Content starts
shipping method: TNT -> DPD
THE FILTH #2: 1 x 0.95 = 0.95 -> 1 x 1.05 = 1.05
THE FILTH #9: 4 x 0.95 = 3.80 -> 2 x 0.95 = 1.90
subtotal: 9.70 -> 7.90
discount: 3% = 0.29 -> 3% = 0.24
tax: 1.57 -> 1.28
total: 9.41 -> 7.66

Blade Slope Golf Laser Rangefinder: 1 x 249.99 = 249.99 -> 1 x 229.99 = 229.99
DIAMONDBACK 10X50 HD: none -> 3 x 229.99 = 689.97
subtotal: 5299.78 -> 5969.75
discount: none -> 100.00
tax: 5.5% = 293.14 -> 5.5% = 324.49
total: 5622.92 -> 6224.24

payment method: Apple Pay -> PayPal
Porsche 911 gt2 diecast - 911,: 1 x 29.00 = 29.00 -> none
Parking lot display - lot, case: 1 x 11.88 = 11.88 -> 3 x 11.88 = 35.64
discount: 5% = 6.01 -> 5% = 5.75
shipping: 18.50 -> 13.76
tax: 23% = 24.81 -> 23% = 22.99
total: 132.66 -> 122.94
Content ends
Content starts
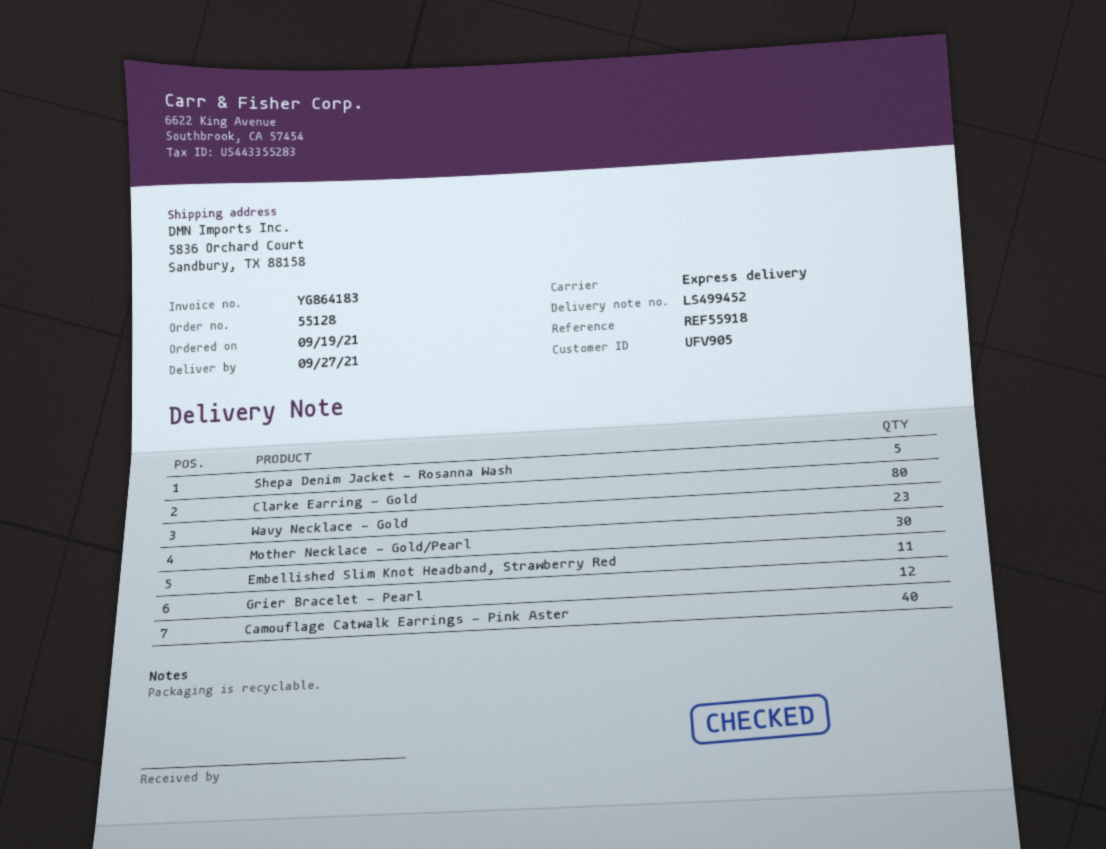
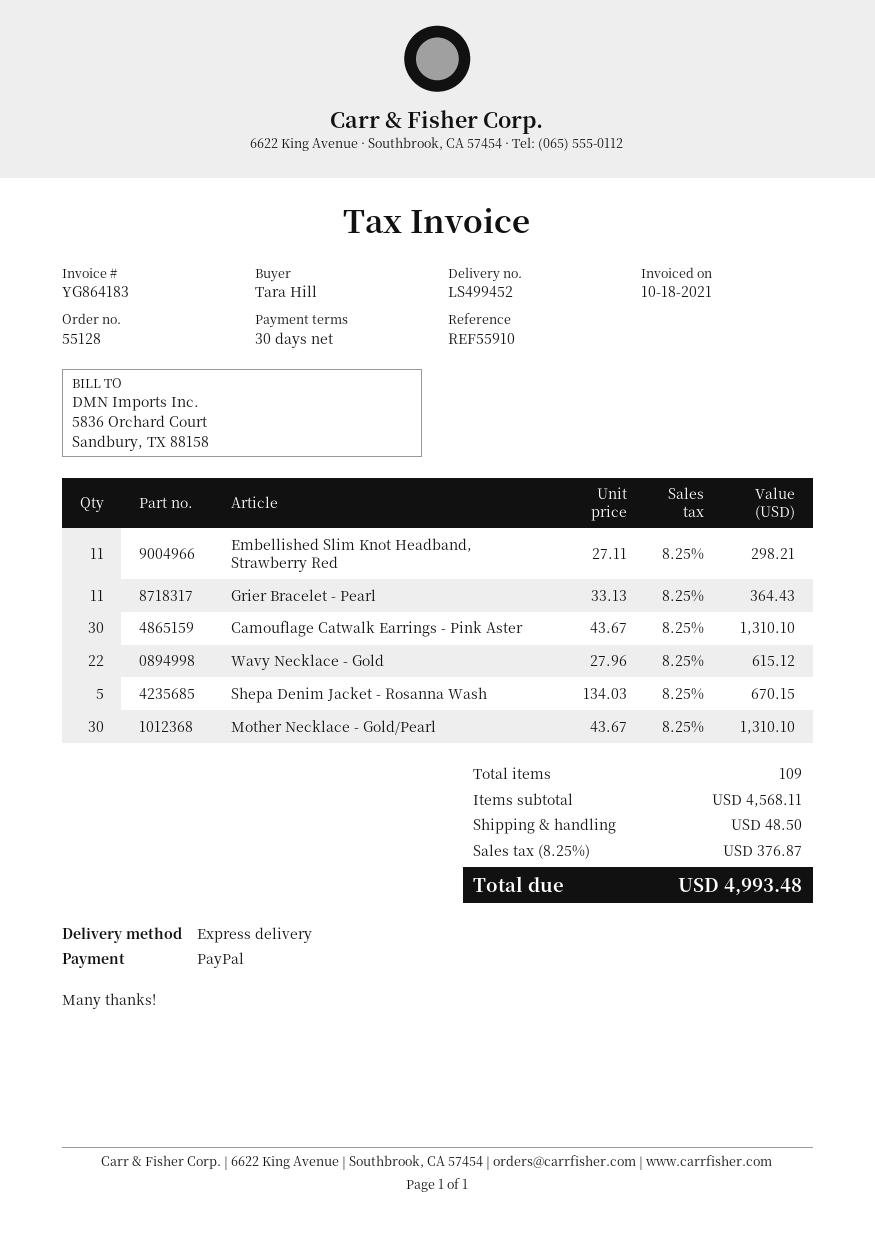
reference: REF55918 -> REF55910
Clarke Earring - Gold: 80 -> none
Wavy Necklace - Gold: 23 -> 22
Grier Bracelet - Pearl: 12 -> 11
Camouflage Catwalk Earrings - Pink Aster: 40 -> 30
Content ends
Content starts
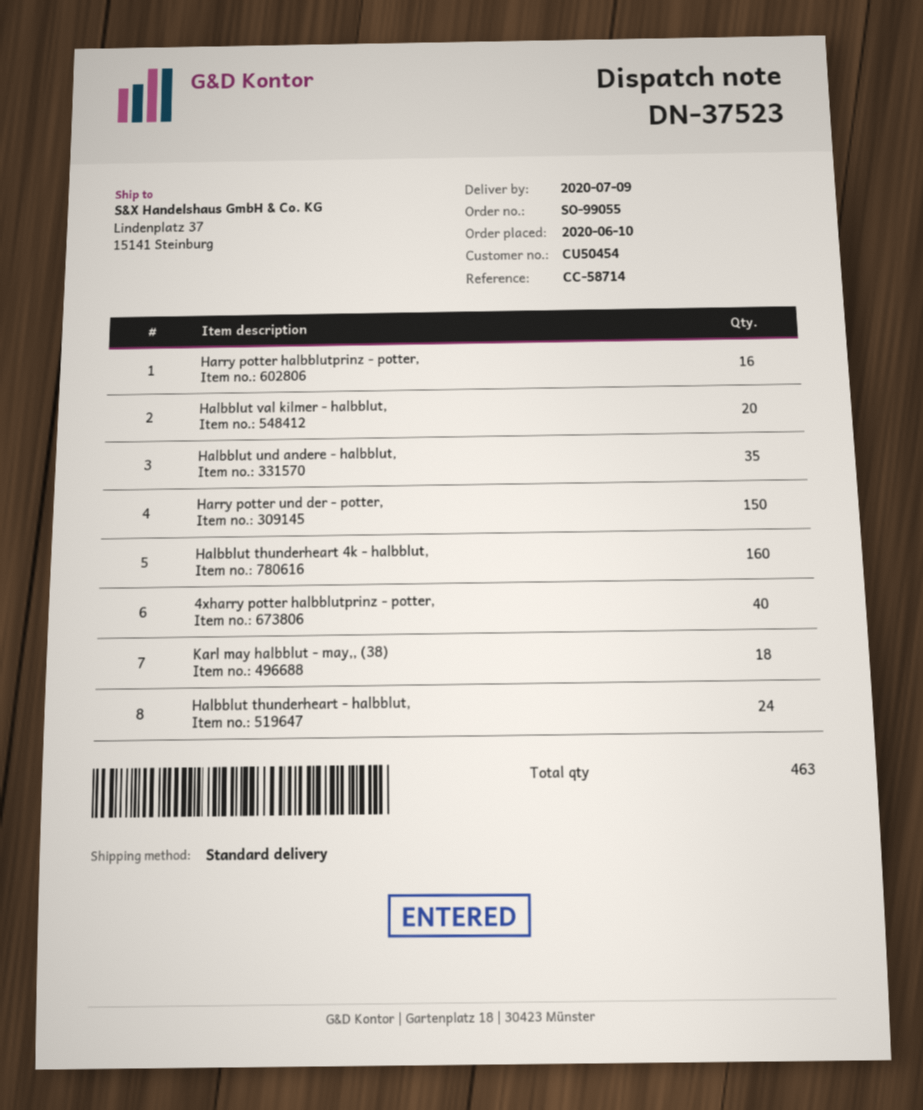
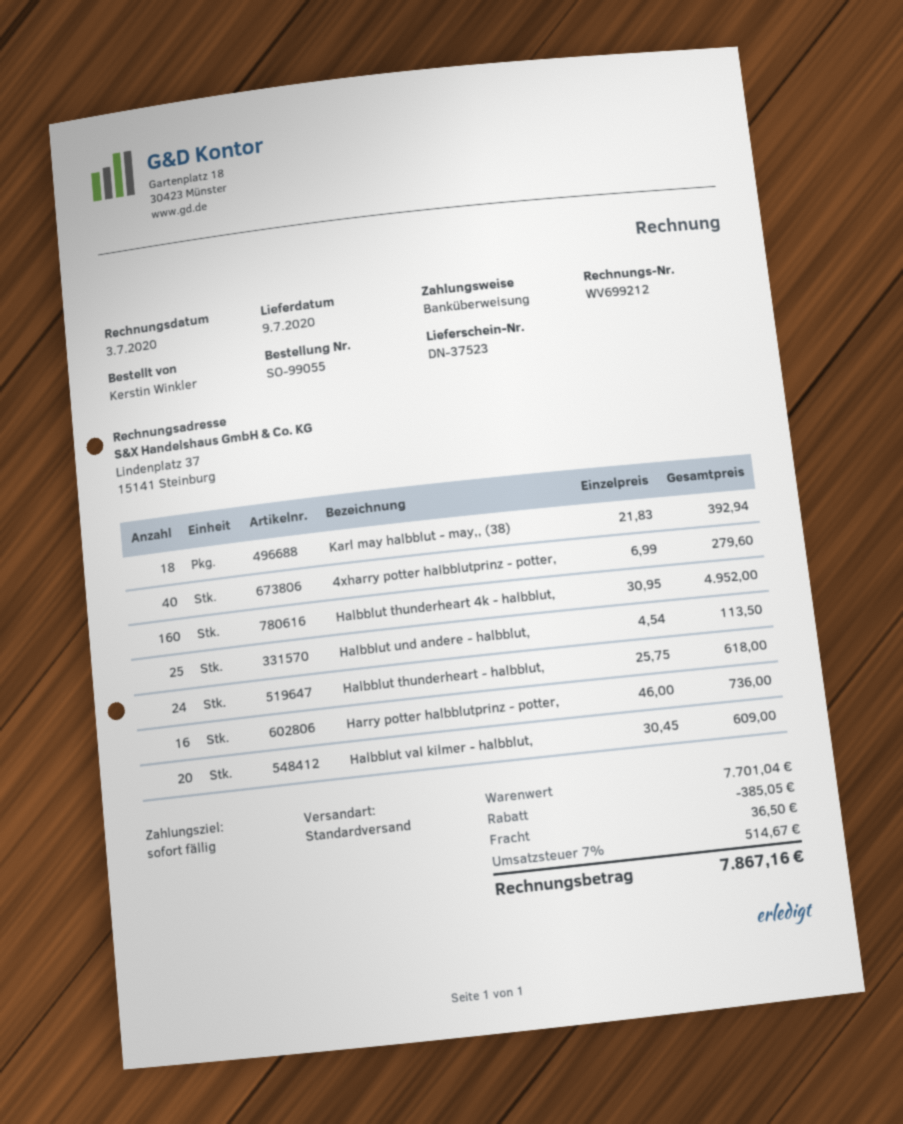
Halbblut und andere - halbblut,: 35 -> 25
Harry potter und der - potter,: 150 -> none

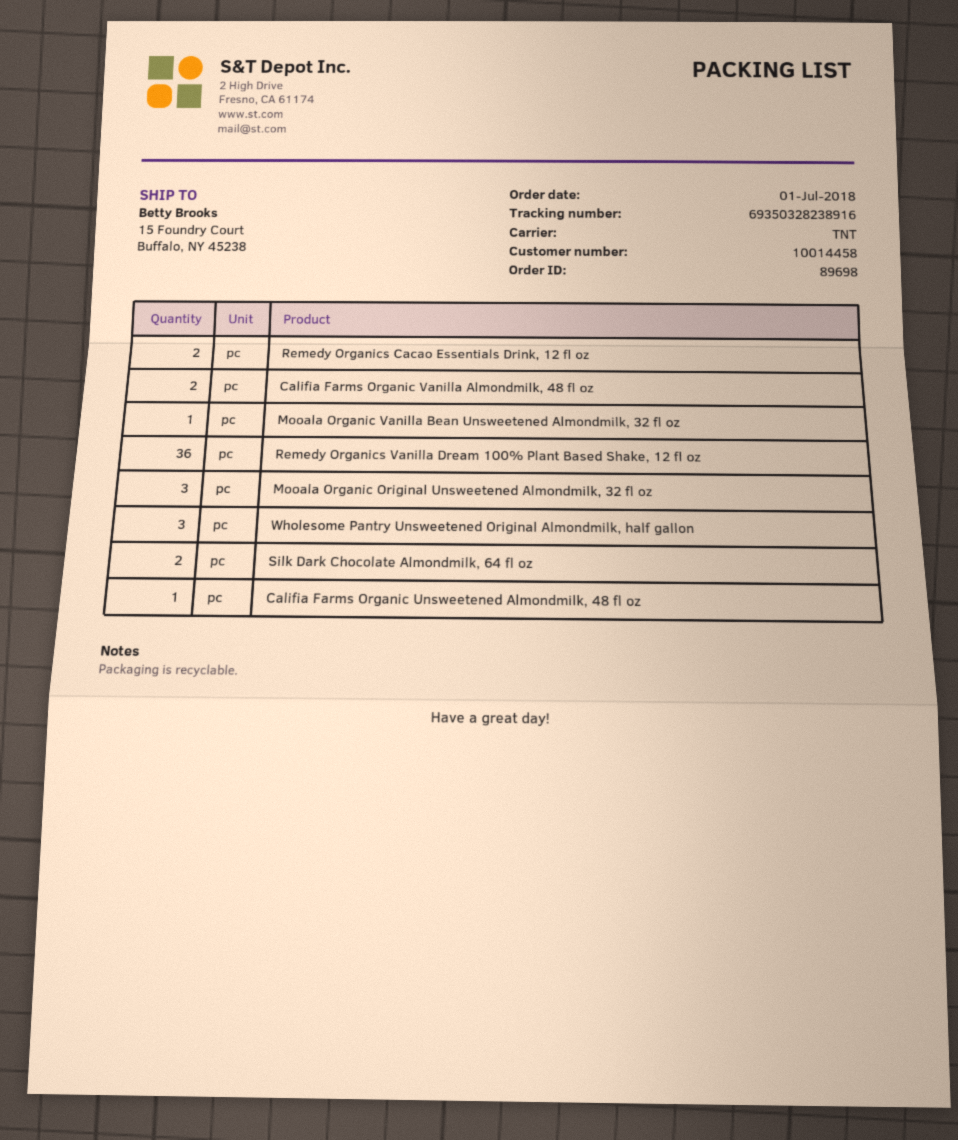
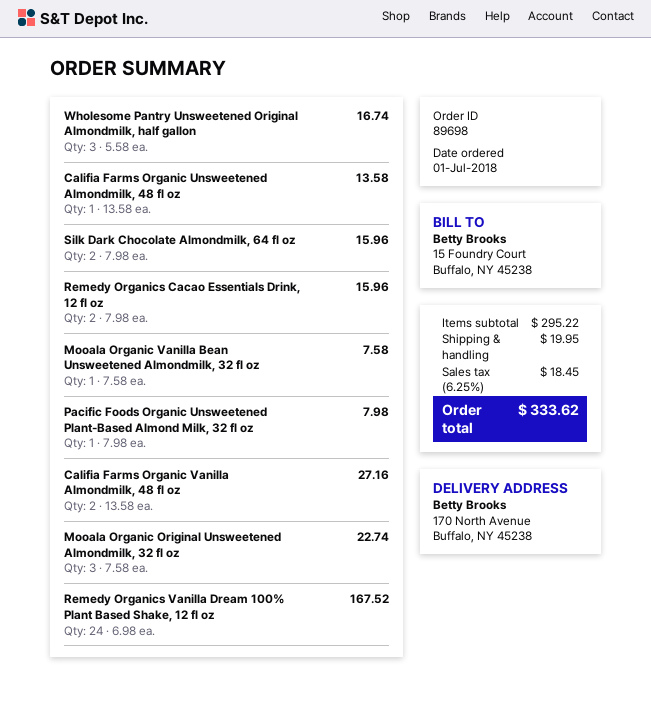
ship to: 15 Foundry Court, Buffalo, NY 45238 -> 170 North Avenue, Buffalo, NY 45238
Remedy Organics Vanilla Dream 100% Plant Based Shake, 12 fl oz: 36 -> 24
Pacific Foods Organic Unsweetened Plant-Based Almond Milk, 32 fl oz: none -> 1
Content ends
**Exercise:**
Output only an exact transcription of the lines above from the one with "Wavy Necklace - Gold: 23 -> 22" up to and including the one with "Camouflage Catwalk Earrings".

**Task response:**
Wavy Necklace - Gold: 23 -> 22
Grier Bracelet - Pearl: 12 -> 11
Camouflage Catwalk Earrings - Pink Aster: 40 -> 30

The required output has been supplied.